Task: Within the data below, how many lines contain "HĐKD"? Reply with the number only.

(Structured diff data)
━━━━━━━━━━━━━━━━━━━━
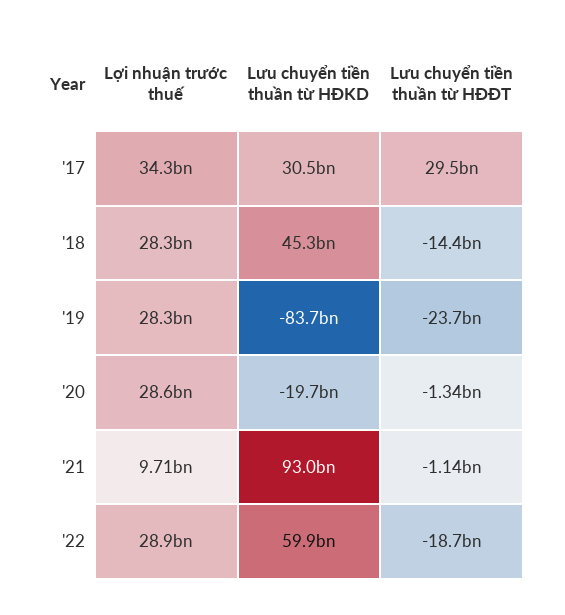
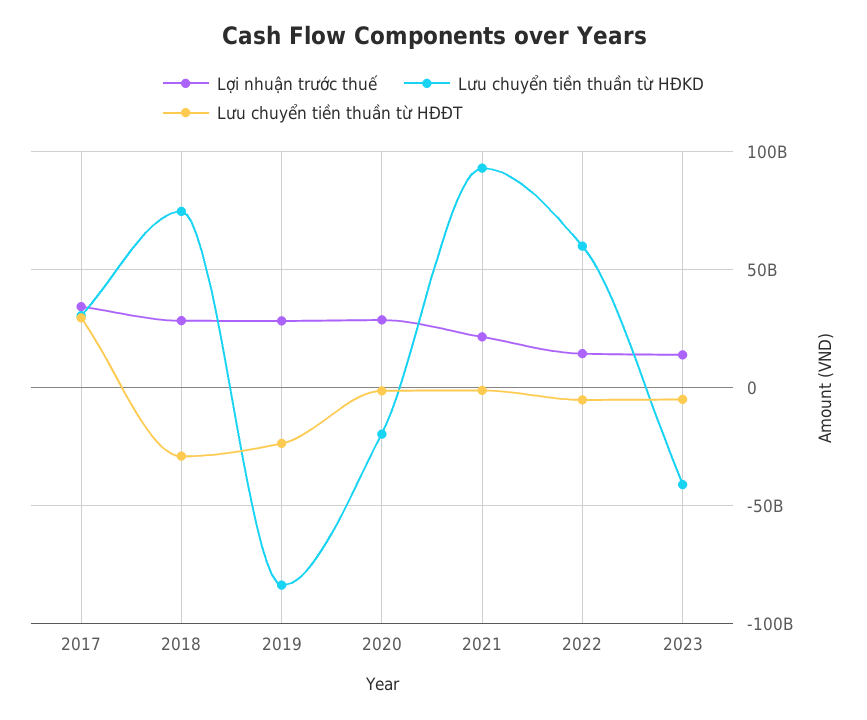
Lưu chuyển tiền thuần từ HĐKD, '18: 45300000000 -> 75000000000
Lưu chuyển tiền thuần từ HĐĐT, '18: -14400000000 -> -30000000000
Lợi nhuận trước thuế, '21: 9710000000 -> 20000000000
Lợi nhuận trước thuế, '22: 28900000000 -> 15000000000
Lưu chuyển tiền thuần từ HĐĐT, '22: -18700000000 -> -5000000000
Lợi nhuận trước thuế, 2023: none -> 15000000000
Lưu chuyển tiền thuần từ HĐKD, 2023: none -> -40000000000
Lưu chuyển tiền thuần từ HĐĐT, 2023: none -> -5000000000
━━━━━━━━━━━━━━━━━━━━
Solved problem: 2